### Work instructions
Say how many lines in the material below contain the word "font", giving the number alone.

• • •

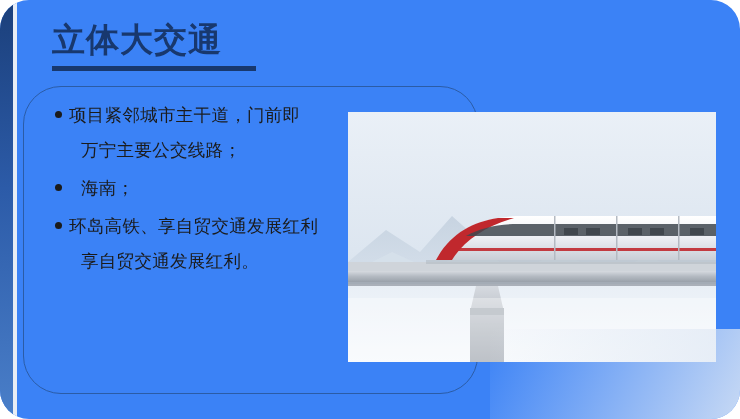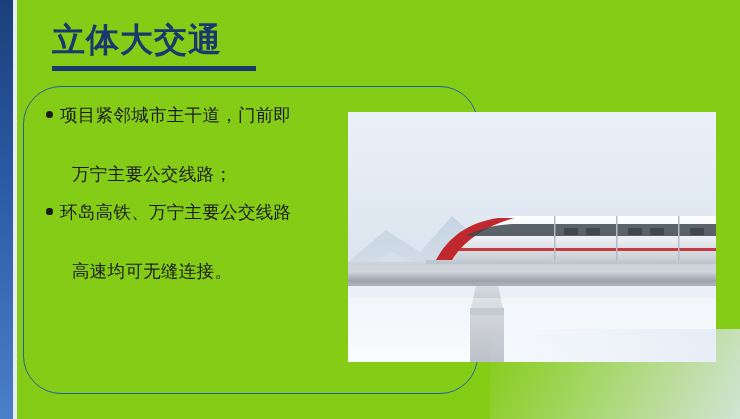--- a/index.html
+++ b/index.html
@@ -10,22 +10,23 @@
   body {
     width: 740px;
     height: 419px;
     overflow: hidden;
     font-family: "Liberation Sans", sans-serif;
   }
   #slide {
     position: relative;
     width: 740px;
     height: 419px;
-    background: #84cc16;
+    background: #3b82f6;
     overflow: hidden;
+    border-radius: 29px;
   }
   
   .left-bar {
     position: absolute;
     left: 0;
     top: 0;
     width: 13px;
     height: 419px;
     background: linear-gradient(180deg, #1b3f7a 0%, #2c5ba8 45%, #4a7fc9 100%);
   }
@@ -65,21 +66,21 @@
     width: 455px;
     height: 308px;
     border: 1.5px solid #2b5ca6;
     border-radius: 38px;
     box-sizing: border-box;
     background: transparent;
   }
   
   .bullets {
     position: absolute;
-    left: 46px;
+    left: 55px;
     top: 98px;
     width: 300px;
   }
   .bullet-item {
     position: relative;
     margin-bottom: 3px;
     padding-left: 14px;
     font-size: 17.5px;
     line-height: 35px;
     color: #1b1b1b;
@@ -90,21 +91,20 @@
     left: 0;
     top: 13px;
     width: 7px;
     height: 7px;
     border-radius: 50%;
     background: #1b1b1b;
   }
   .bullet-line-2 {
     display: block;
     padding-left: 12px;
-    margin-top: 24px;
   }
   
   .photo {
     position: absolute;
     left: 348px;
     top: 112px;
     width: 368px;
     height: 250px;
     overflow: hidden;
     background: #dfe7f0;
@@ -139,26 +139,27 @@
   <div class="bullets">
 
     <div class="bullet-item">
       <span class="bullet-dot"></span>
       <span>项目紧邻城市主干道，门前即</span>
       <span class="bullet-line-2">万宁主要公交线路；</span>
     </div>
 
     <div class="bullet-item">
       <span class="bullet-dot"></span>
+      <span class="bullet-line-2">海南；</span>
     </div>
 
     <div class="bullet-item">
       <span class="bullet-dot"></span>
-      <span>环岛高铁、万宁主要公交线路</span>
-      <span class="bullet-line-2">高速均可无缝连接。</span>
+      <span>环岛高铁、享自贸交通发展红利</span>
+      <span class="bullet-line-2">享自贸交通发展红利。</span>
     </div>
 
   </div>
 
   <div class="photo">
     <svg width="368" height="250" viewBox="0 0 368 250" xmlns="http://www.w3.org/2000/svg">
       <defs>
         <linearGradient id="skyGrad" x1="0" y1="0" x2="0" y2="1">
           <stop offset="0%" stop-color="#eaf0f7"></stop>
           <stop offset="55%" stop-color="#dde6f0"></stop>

• • •

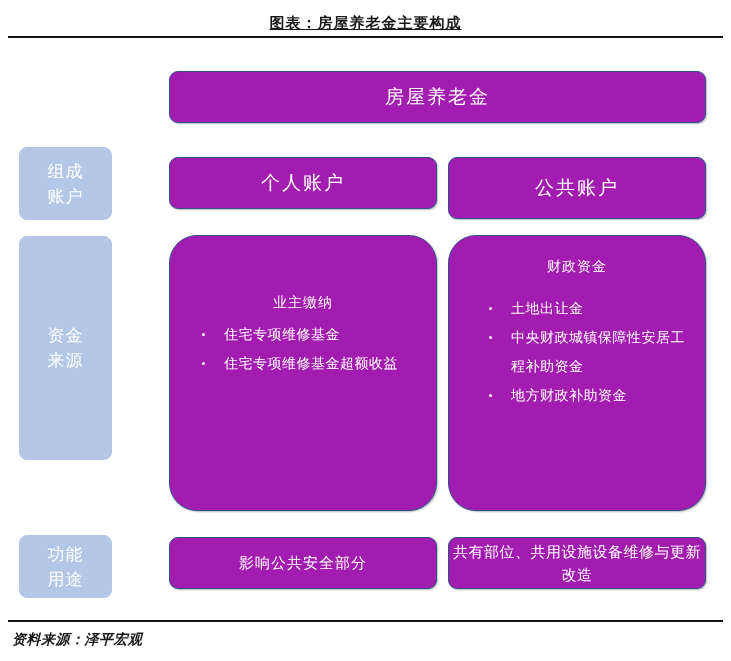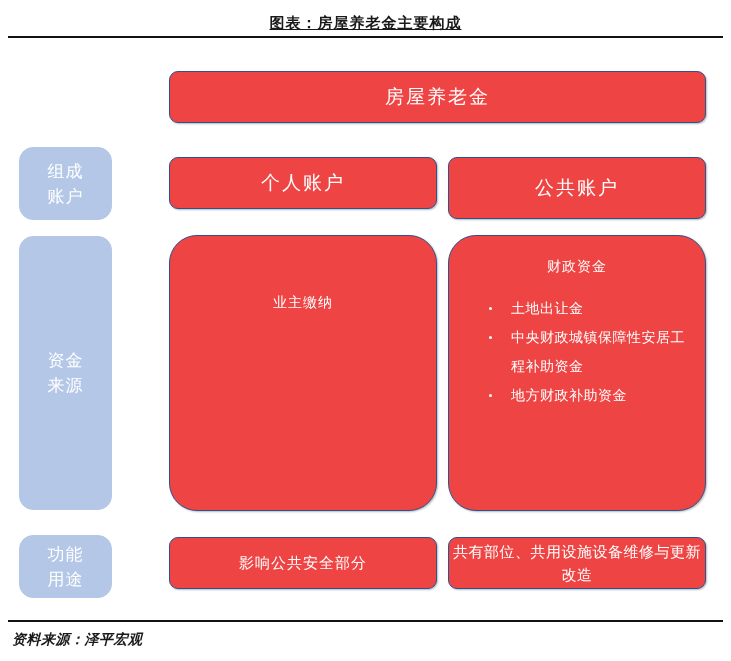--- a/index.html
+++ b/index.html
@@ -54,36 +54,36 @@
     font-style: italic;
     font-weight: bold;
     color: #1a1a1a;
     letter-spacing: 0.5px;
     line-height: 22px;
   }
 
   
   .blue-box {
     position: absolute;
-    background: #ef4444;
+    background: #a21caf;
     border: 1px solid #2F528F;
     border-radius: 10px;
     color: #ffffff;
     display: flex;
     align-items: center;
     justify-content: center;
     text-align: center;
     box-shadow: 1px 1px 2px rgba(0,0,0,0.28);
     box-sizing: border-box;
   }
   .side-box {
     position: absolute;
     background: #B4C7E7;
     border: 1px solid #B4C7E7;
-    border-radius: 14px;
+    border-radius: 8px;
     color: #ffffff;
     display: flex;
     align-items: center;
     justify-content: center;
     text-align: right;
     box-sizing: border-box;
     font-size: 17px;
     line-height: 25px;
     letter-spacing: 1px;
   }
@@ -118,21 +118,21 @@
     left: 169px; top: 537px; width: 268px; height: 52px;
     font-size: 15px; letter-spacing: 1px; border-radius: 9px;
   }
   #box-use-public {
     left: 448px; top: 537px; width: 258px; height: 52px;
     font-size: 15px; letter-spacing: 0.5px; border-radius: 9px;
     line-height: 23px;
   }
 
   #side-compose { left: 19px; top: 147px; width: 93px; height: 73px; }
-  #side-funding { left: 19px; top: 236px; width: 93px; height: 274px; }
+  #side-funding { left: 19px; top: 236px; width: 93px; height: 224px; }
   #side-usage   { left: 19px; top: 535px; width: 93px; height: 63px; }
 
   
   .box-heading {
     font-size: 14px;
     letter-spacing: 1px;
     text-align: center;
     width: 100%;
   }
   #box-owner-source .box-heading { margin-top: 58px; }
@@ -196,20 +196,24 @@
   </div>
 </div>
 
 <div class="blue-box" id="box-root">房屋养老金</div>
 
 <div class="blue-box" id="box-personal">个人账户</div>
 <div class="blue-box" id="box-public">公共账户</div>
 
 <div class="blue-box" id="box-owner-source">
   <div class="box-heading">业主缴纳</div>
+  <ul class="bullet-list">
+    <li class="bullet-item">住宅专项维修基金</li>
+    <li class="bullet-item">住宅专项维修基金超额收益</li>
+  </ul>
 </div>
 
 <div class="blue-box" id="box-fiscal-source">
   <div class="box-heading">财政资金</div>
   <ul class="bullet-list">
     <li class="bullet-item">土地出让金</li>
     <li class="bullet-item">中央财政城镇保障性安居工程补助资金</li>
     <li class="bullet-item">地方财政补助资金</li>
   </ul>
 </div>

• • •

### Output of the exercise
8